◆ **Work instruction**: What follows is a set of entries. Repeat them exactly, but not their pictures.

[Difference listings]
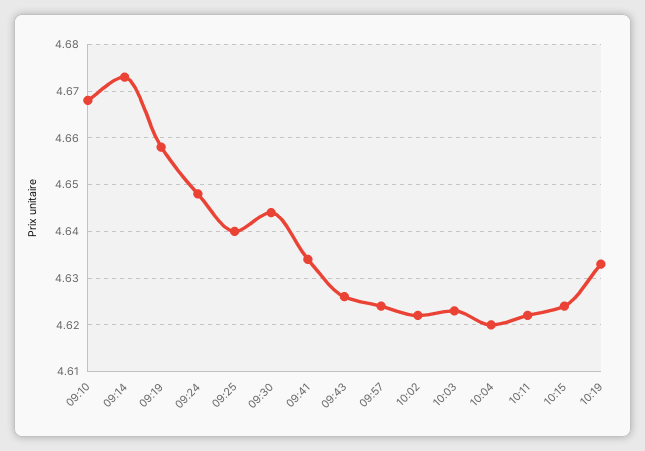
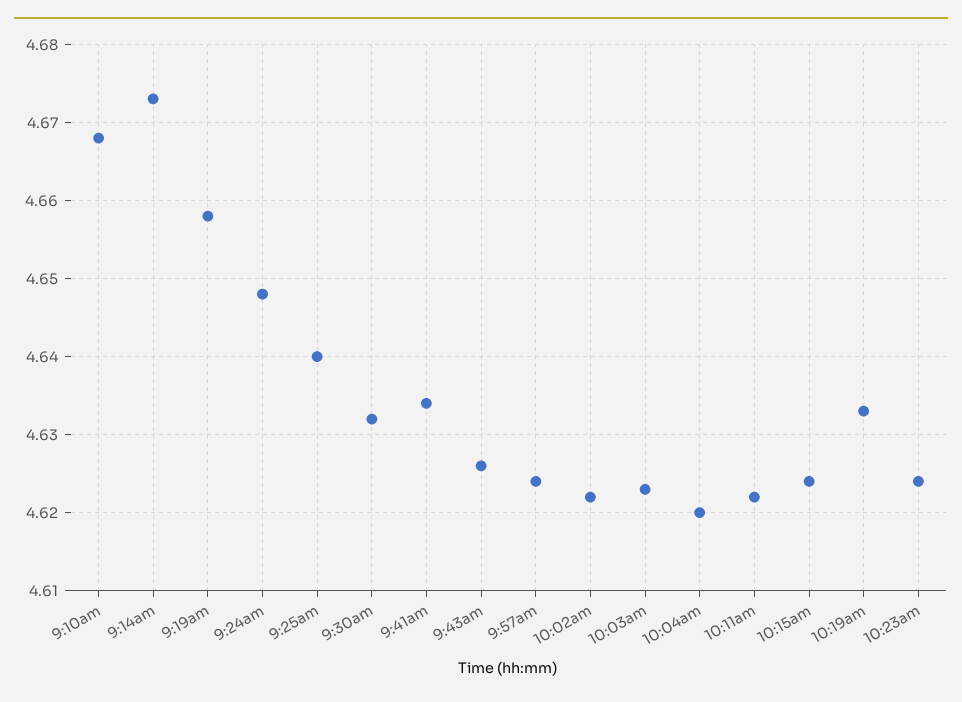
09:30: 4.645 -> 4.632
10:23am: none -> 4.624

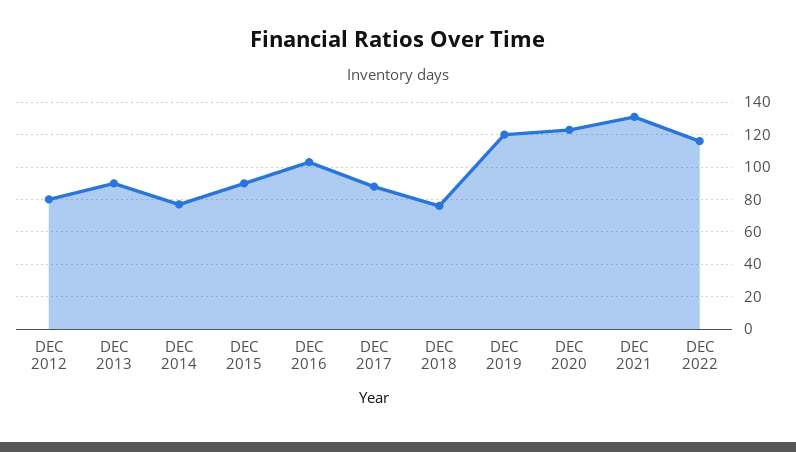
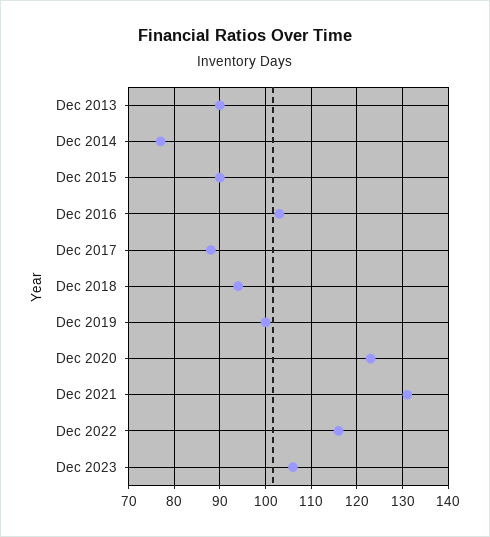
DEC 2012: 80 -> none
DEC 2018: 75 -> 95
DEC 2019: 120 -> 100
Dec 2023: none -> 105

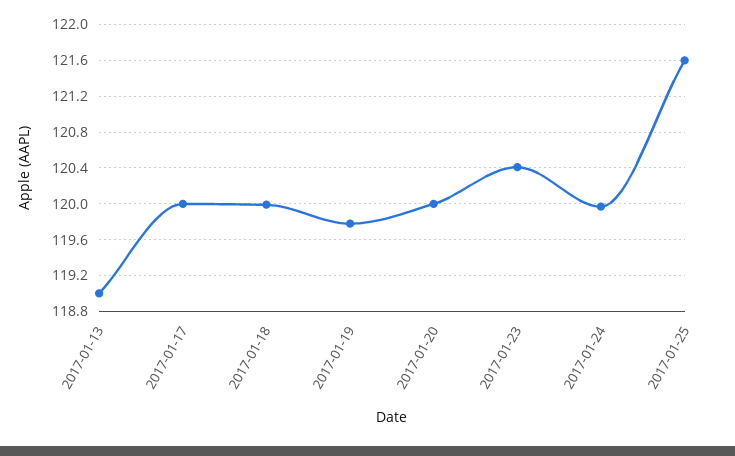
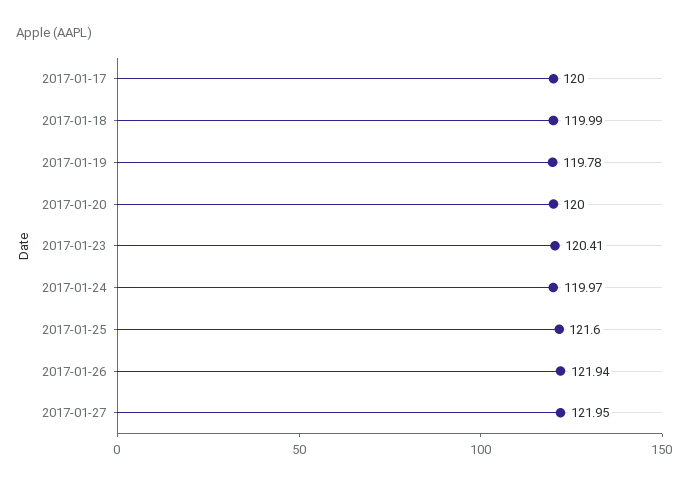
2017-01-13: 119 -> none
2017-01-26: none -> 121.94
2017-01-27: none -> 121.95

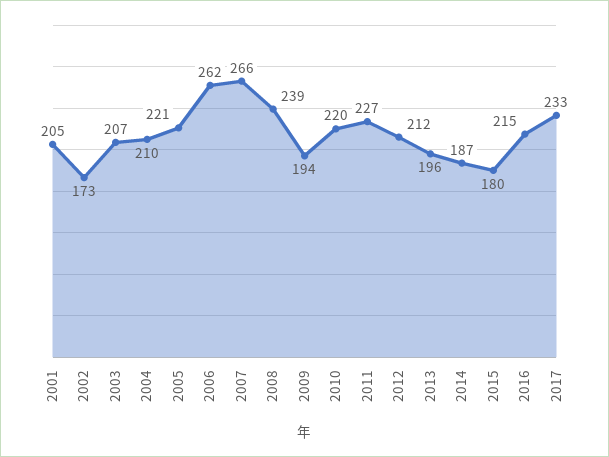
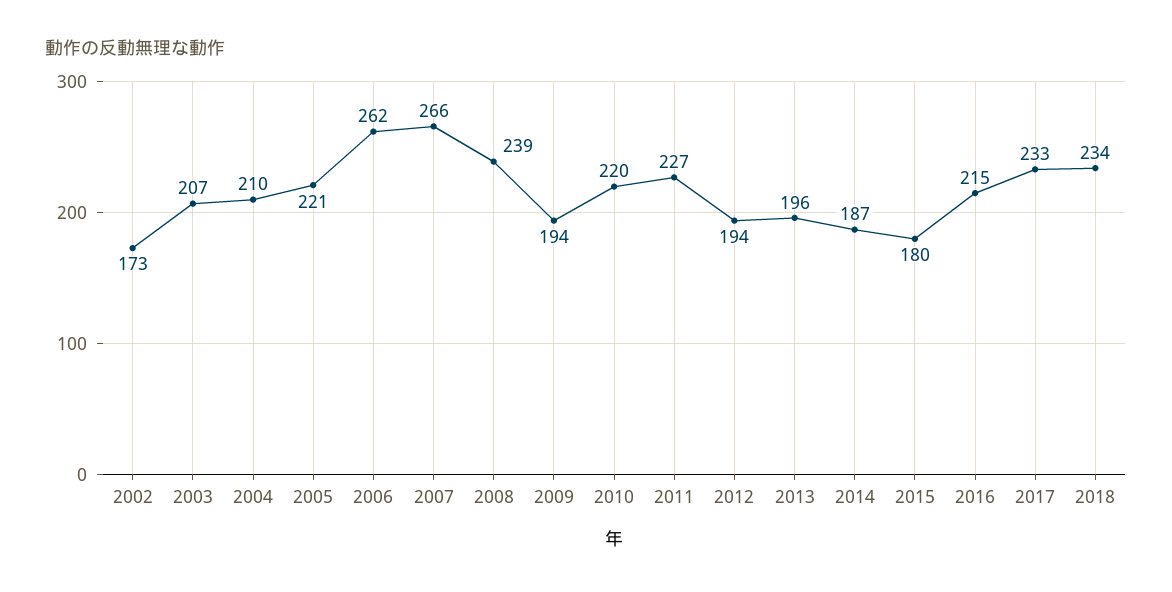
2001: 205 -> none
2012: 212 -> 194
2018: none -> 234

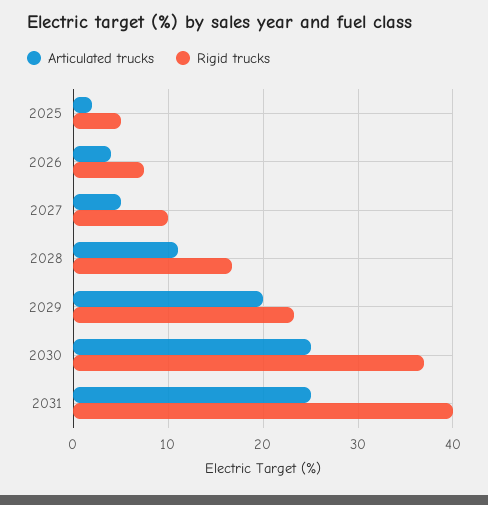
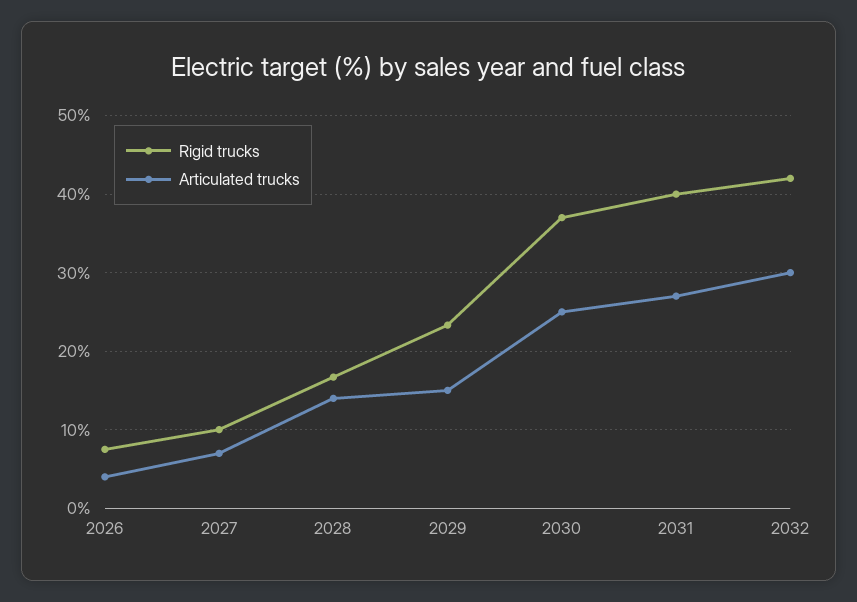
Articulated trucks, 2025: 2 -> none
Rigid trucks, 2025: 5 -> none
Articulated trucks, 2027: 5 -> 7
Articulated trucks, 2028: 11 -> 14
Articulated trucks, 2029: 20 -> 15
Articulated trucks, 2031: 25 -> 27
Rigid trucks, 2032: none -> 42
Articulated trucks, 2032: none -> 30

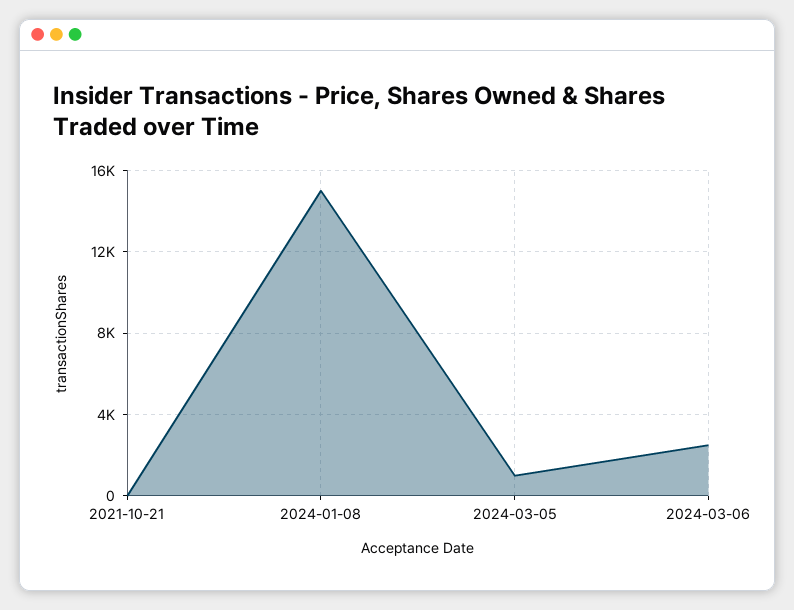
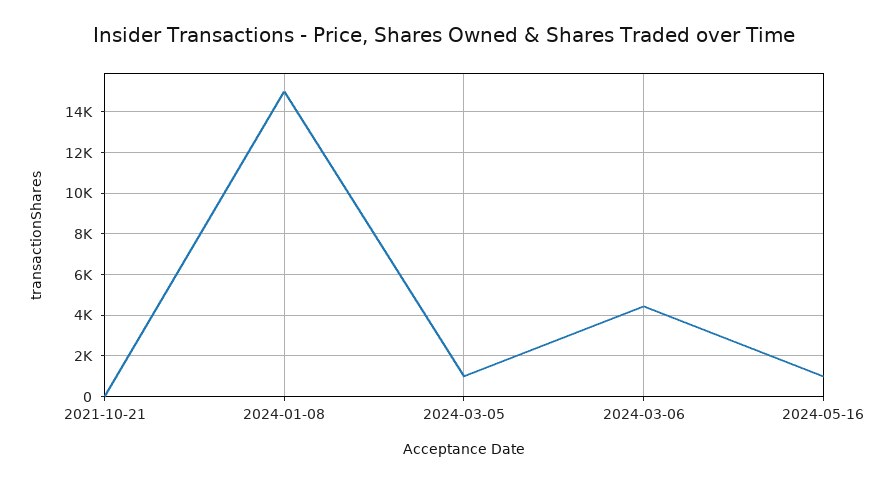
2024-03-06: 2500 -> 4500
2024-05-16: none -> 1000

◆ **Task response**:
09:30: 4.645 -> 4.632
10:23am: none -> 4.624

DEC 2012: 80 -> none
DEC 2018: 75 -> 95
DEC 2019: 120 -> 100
Dec 2023: none -> 105

2017-01-13: 119 -> none
2017-01-26: none -> 121.94
2017-01-27: none -> 121.95

2001: 205 -> none
2012: 212 -> 194
2018: none -> 234

Articulated trucks, 2025: 2 -> none
Rigid trucks, 2025: 5 -> none
Articulated trucks, 2027: 5 -> 7
Articulated trucks, 2028: 11 -> 14
Articulated trucks, 2029: 20 -> 15
Articulated trucks, 2031: 25 -> 27
Rigid trucks, 2032: none -> 42
Articulated trucks, 2032: none -> 30

2024-03-06: 2500 -> 4500
2024-05-16: none -> 1000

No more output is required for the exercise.